Just because a country has an absolute advantage in an industry doesn’t mean that it will be its comparative advantage. That depends on what the trading opportunity costs are. Say its neighbor has no oil but lots of farmland and fresh water. The neighbor is willing to trade a lot of food in exchange for oil. Now the first country has a comparative advantage in oil. It can get more food from its neighbor by trading it for oil than it could produce on its own.
Comparative Advantage Versus Competitive Advantage
Competitive advantage is what a country, business, or individual does that provide a better value to consumers than its competitors. There are three strategies companies use to gain a competitive advantage. First, they could be the low-cost provider. Second, they could offer a better product or service. Third, they could focus on one type of customer.
How It Affects You
Comparative advantage is what you do best while also giving up the least. For example, if you’re a great plumber and a great babysitter, your comparative advantage is plumbing. That’s because you’ll make more money as a plumber. You can hire an hour of babysitting services for less than you would make doing an hour of plumbing. Your opportunity cost of babysitting is high. Every hour you spend babysitting is an hour’s worth of lost revenue you could have gotten on a plumbing job.

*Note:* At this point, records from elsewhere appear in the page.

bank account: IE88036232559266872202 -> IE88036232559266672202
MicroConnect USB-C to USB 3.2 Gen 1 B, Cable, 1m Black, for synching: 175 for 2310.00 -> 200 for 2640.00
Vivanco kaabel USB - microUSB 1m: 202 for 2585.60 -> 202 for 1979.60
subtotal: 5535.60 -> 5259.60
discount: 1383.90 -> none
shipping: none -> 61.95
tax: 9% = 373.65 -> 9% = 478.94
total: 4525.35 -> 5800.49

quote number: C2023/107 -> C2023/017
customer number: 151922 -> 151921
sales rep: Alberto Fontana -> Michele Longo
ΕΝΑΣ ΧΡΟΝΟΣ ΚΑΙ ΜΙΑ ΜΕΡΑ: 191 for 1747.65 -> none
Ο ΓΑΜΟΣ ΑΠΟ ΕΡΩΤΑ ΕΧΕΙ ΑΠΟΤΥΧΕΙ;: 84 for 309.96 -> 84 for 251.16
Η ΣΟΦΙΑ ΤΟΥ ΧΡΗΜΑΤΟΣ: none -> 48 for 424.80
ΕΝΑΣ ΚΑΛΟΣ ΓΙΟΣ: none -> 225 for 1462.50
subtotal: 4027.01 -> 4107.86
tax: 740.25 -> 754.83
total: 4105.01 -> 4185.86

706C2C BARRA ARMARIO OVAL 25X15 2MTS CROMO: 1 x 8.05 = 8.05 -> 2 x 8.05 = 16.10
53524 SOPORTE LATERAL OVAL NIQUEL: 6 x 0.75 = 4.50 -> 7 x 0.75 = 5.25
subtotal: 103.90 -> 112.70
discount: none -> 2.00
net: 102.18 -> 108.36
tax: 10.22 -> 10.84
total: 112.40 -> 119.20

Absolute advantage is anything you do more efficiently than anyone else. You’re better than everyone else in the neighborhood at both plumbing and babysitting. But plumbing is your comparative advantage. That’s because you only give up low-cost babysitting jobs to pursue your well-paid plumbing career.
Competitive advantage is what makes you more attractive to consumers than your competitors. For example, you are in demand to provide both plumbing and babysitting services. But it’s not necessarily because you do them better (absolute advantage). It’s because you charge less.